Many see the slogan Black Lives Matter as a plea to secure the right to life, liberty, and the pursuit of happiness for all Americans, especially historically wronged African Americans. They add the BLM hashtag to their social-media profiles, carry BLM signs at protests, and make financial donations.
Tragically, when they do donate, they are likely to bankroll a number of radical organizations, founded by committed Marxists whose goals aren’t to make the American Dream a reality for everyone—but to transform America completely.
This might be unknown to some of the world’s best-known companies, which have jumped on the BLM bandwagon. Brands like Airbnb and Spanx have promised direct donations.
True, others like Nike and Netflix have shrewdly channeled their donations elsewhere, like the NAACP and other organizations that have led the struggle for civil rights for decades. These companies are likely aware of BLM’s extreme agenda and recoil from bankrolling destructive ideas. But it requires sleuthing to learn this.

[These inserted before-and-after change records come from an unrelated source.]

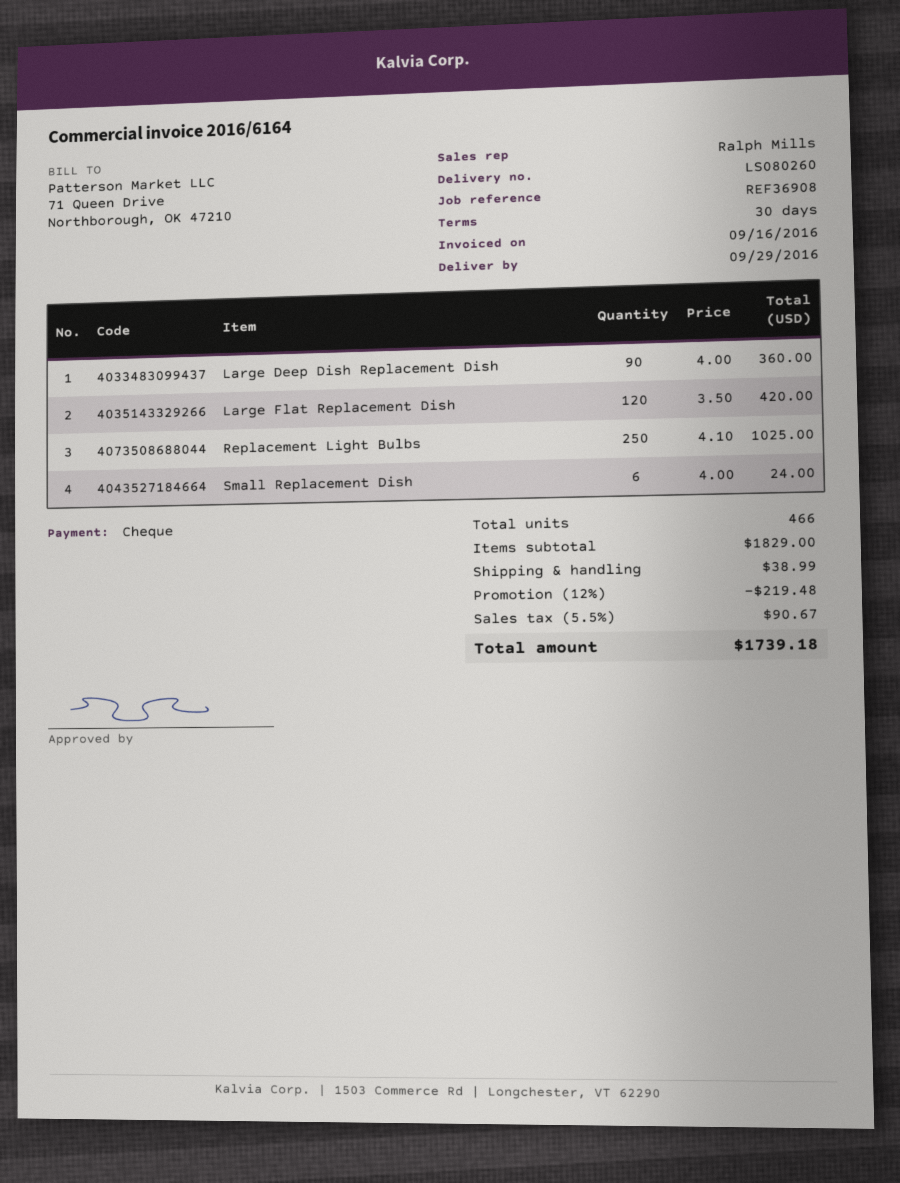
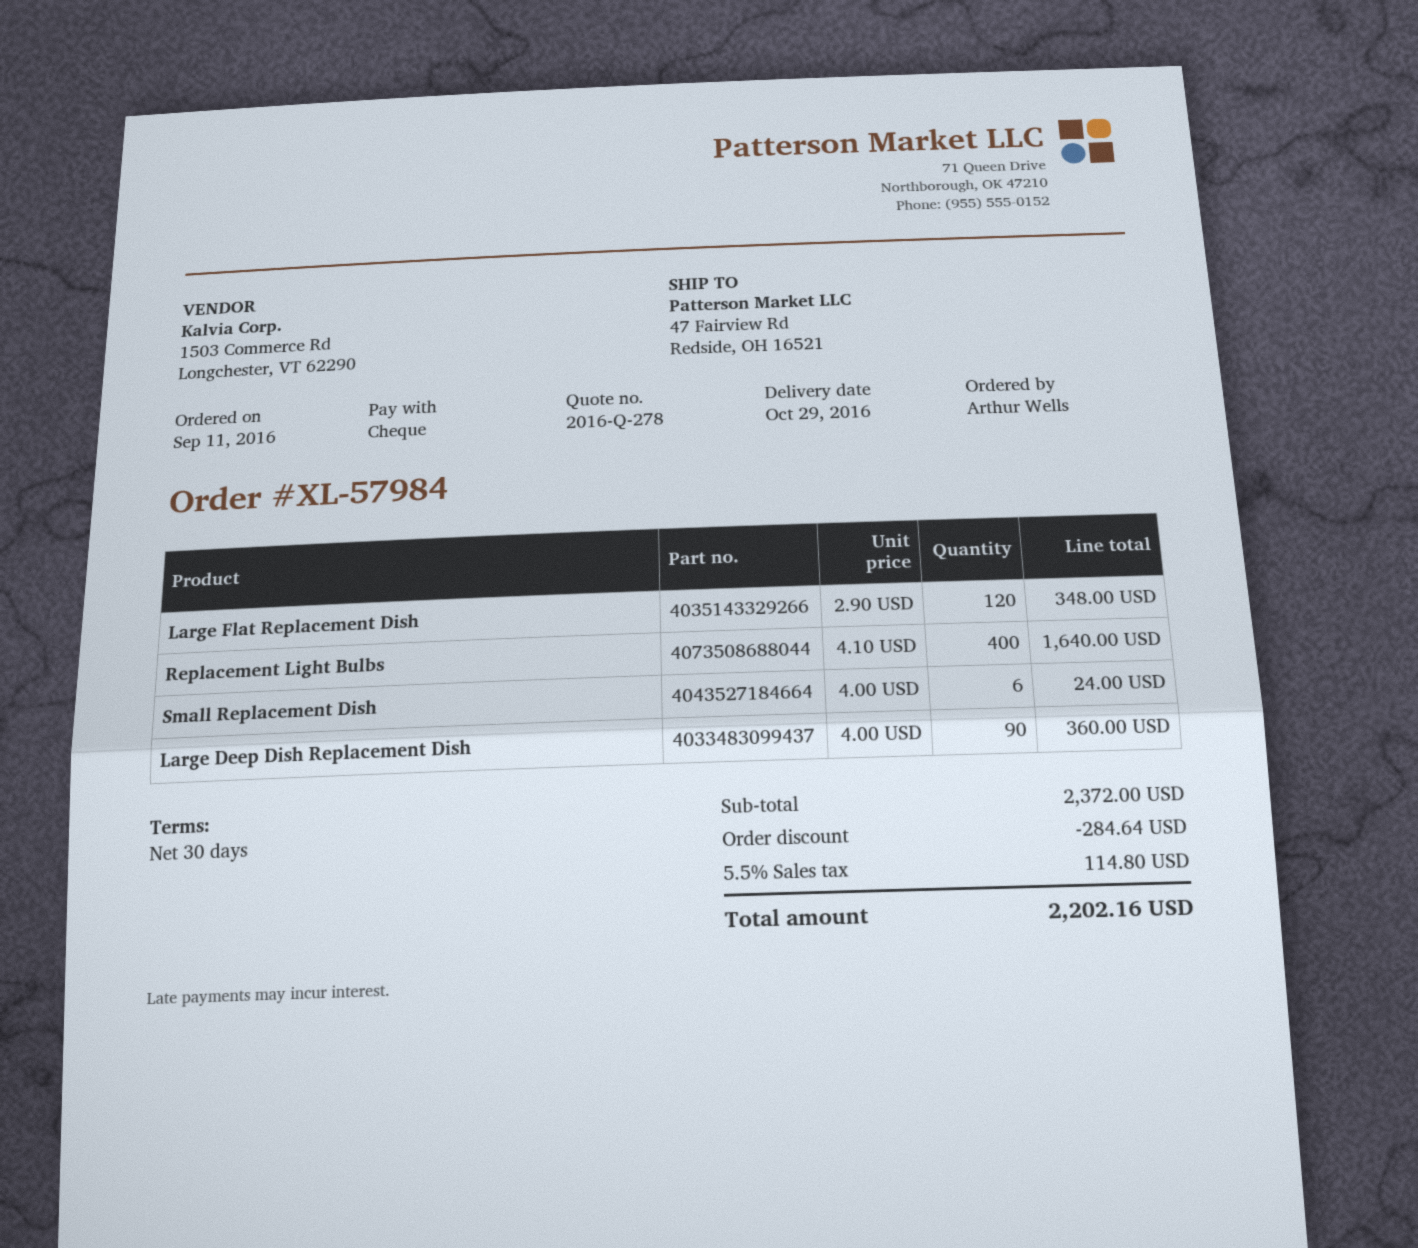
delivery date: 2016-09-29 -> 2016-10-29
Large Flat Replacement Dish: 120 x 3.50 = 420.00 -> 120 x 2.90 = 348.00
Replacement Light Bulbs: 250 x 4.10 = 1025.00 -> 400 x 4.10 = 1640.00
subtotal: 1829.00 -> 2372.00
discount: 219.48 -> 284.64
shipping: 38.99 -> none
tax: 5.5% = 90.67 -> 5.5% = 114.80
total: 1739.18 -> 2202.16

Companies that don’t do this hard work are providing air cover for a destructive movement and compelling their employees, shareowners and customers to endorse the same. Just ask BLM leaders Alicia Garza, Patrisse Cullors and Opal TometiIn a revealing 2015 interview, Cullors said, “Myself and Alicia in particular are trained organizers. We are trained Marxists.” That same year, Tometi was hobnobbing with Venezuela’s Marxist dictator Nicolás Maduro, of whose regime she wrote: “In these last 17 years, we have witnessed the Bolivarian Revolution champion participatory democracy and construct a fair, transparent election system recognized as among the best in the world.”

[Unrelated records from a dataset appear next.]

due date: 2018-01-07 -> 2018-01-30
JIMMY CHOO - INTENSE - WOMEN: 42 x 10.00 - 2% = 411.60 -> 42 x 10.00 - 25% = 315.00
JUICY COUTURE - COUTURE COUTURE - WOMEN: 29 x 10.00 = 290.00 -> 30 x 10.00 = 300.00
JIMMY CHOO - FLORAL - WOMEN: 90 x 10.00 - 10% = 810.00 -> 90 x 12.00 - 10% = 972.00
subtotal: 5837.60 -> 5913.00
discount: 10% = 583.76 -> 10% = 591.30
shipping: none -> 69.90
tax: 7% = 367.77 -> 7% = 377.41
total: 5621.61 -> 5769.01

Millions of Venezuelans suffering under Maduro’s murderous misrule presumably couldn’t be reached for comment.
Visit the Black Lives Matter website, and the first frame you get is a large crowd with fists raised and the slogan “Now We Transform.” Read the list of demands, and you get a sense of how deep a transformation they seek.
One proclaims: “We disrupt the Western-prescribed nuclear-family-structure requirement by supporting each other as extended families and ‘villages’ that collectively care for one another.”
A partner organization, the Movement for Black Lives, or M4BL, calls for abolishing all police and all prisons. It also calls for a “progressive restructuring of tax codes at the local, state and federal levels to ensure a radical and sustainable redistribution of wealth.”
Another M4BL demand is “the retroactive decriminalization, immediate release and record expungement of all drug-related offenses and prostitution and reparations for the devastating impact of the ‘war on drugs’ and criminalization of prostitution.”
This agenda isn’t what most people signed up for when they bought their Spanx or registered for Airbnb. Nor is it what most people understood when they expressed sympathy with the slogan that Black Lives Matter.
Garza first coined the phrase in a July 14, 2013, Facebook post the day George Zimmerman was acquitted of murdering Trayvon Martin. Her friend Cullors put the hashtag in front and joined the words, so it could travel through social media. Tometi thought of creating an actual digital platform, BlackLivesMatter.com.
The group became a self-styled global network in 2014 and a “fiscally sponsored project” of a separate progressive nonprofit in 2016, according to Robert Stilson of the Capital Research Center. This evolution has helped embolden an agenda vastly more ambitious than just #DefundthePolice.
The goals of the Black Lives Matter organization go far beyond what most people think. But they are hiding in plain sight, there for the world to see, if only we read beyond the slogans and the innocuous-sounding media accounts of the movement.
The group’s radical Marxist agenda would supplant the basic building block of society—the family—with the state and destroy the economic system that has lifted more people from poverty than any other. Black lives, and all lives, would be harmed.
Theirs is a blueprint for misery, not justice. It must be rejected.